The four tracks comprising "Hit That Long Lulu Note" are only faintly informed with anything you'd relate to 'rock' per se. Indeed, the names spinning to mind in comparison mostly come from the avant garde fraternity, such as La Monte Young, Derek Bailey and even John Cage.

"Hewn Carotid Ballet" opens and is entirely very pretty and minimal or major league annoying depending on your tolerance levels.

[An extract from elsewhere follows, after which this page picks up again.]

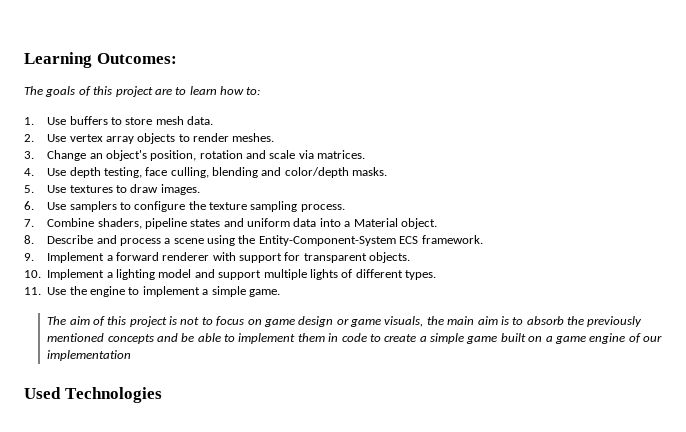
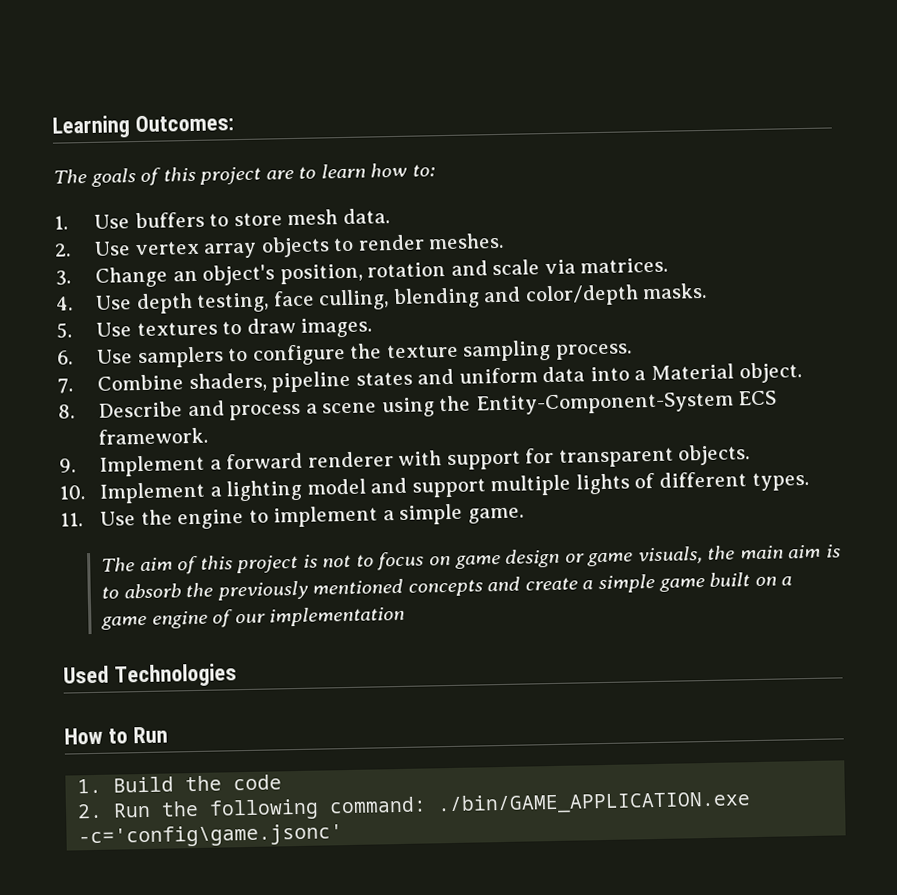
- The aim of this project is not to focus on game design or game visuals, the main aim is to absorb the previously mentioned concepts and be able to implement them in code to create a simple game built on a game engine of our implementation
+ The aim of this project is not to focus on game design or game visuals, the main aim is to absorb the previously mentioned concepts and create a simple game built on a game engine of our implementation
+ How to Run
+ 1. Build the code
+ 2. Run the following command: ./bin/GAME_APPLICATION.exe -c='config\game.jsonc'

This reviewer would give Gary the benefit of the doubt here, finding plenty to enjoy in the twinkly, bust music box version of what is basically Tchaikovsky's "Swan Lake." Remarkable, considering he'd previously thought no-one could take it further out after PIL'S extreme "Death Disco."

The album's title track follows and it's the one place where we lose contact. "Hit That Long Lulu Note" is a reference to Beefheart's wonderful "Big Eyed Beans From Venus", but the track itself employs a Sonic Youth-style approach of knives scraped along frets coupled with electronic FX which is tough to stomach for nigh on 15 minutes without succumbing to the tempation of going to do the dishes or whatever.

"Peony" is no picnic either, but the way the screeing feedback melds with the pretty, hammered dulcimer part creates something pretty spectacular, while the closing "Behold The Pale Horse" again challenges with a 1929 National Steel triolan (no, me neither...) duelling with a low 'C' string on the verge of breaking. The effect is hypnotic and ominous in the extreme.

"Hit That Long Lulu Note" is weird, uncompromising and in places every bit as abrasive as Lou Reed's infamous "Metal Machine Music." It's by no means redundant, though, and if you can rise to its' challenges, you find some beauty seeping through.